ECLI:NL:RBZWB:2025:2882
Rechtbank Zeeland-West-Brabant
- Eerste aanleg - enkelvoudig
- Rechtspraak.nl
Verzet tegen onbevoegdheid van de rechtbank in bestuursrechtelijke zaak over besluitvorming minister van Financiën
In deze zaak heeft de rechtbank Zeeland-West-Brabant op 13 mei 2025 uitspraak gedaan in een verzetprocedure. De opposant had verzet aangetekend tegen een eerdere uitspraak van de rechtbank van 6 november 2024, waarin de rechtbank zich onbevoegd had verklaard om kennis te nemen van het beroep van de opposant tegen de minister van Financiën. De opposant stelde dat de minister niet tijdig had beslist op zijn bezwaar van 8 februari 2024, waarin de minister had besloten de schuld aan een deurwaarder inzake ABN AMRO over te nemen.
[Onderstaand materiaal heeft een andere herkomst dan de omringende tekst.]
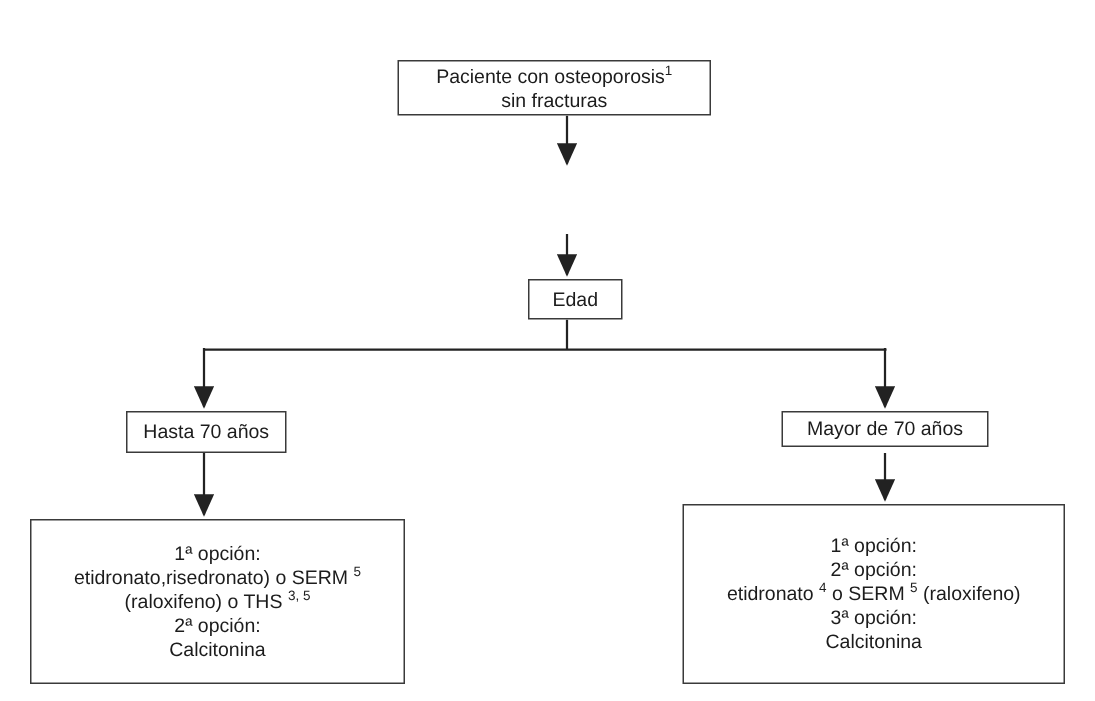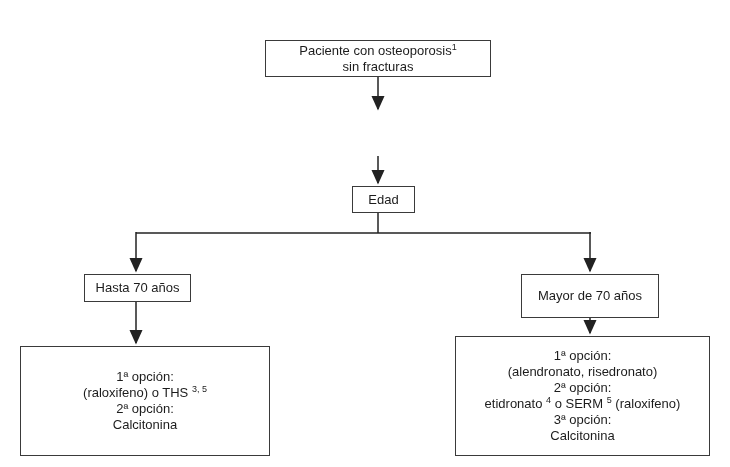--- a/index.html
+++ b/index.html
@@ -62,53 +62,56 @@
 
     <line x1="136" y1="232" x2="136" y2="271" stroke="#222222" stroke-width="1.5" marker-end="url(#ah)"></line>
 
     <line x1="590" y1="232" x2="590" y2="271" stroke="#222222" stroke-width="1.5" marker-end="url(#ah)"></line>
 
     <line x1="136" y1="302" x2="136" y2="343" stroke="#222222" stroke-width="1.5" marker-end="url(#ah)"></line>
 
     <line x1="590" y1="302" x2="590" y2="333" stroke="#222222" stroke-width="1.5" marker-end="url(#ah)"></line>
   </svg>
 
-  <div class="box" style="left:265px; top:40px; width:226px; height:37px;">
+  <div class="box" style="left:265px; top:40px; width:209px; height:37px;">
     <div class="line">
       <span>Paciente con osteoporosis</span><sup>1</sup>
     </div>
     <div class="line">sin fracturas</div>
   </div>
 
 
   <div class="box" style="left:352px; top:186px; width:63px; height:27px;">
     <div class="line">Edad</div>
   </div>
 
   <div class="box" style="left:84px; top:274px; width:107px; height:28px;">
     <div class="line">Hasta 70 años</div>
   </div>
 
-  <div class="box" style="left:521px; top:274px; width:138px; height:44px;">
+  <div class="box" style="left:521px; top:274px; width:138px; height:24px;">
     <div class="line">Mayor de 70 años</div>
   </div>
 
   <div class="box" style="left:20px; top:346px; width:250px; height:110px;">
     <div class="line">1ª opción:</div>
+    <div class="line">
+      <span>etidronato,risedronato) o SERM</span>
+      <sup>5</sup>
+    </div>
     <div class="line">
       <span>(raloxifeno) o THS</span>
       <sup>3, 5</sup>
     </div>
     <div class="line">2ª opción:</div>
     <div class="line">Calcitonina</div>
   </div>
 
   <div class="box" style="left:455px; top:336px; width:255px; height:120px;">
     <div class="line">1ª opción:</div>
-    <div class="line">(alendronato, risedronato)</div>
     <div class="line">2ª opción:</div>
     <div class="line">
       <span>etidronato</span>
       <sup>4</sup>
       <span>o SERM</span>
       <sup>5</sup>
       <span>(raloxifeno)</span>
     </div>
     <div class="line">3ª opción:</div>
     <div class="line">Calcitonina</div>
De rechtbank oordeelde dat er geen sprake was van het niet op tijd nemen van een besluit, en dat de opposant zich in dat geval tot de civiele rechter moest wenden. De rechtbank heeft het verzet ongegrond verklaard, omdat de eerdere uitspraak terecht was en er geen aanleiding was om anders te oordelen. De rechtbank heeft ook opgemerkt dat de beslissing op bezwaar van 8 februari 2024 inmiddels was herzien, waardoor de schuld niet door de minister was overgenomen. De uitspraak is openbaar gemaakt en er staat geen rechtsmiddel open tegen deze beslissing.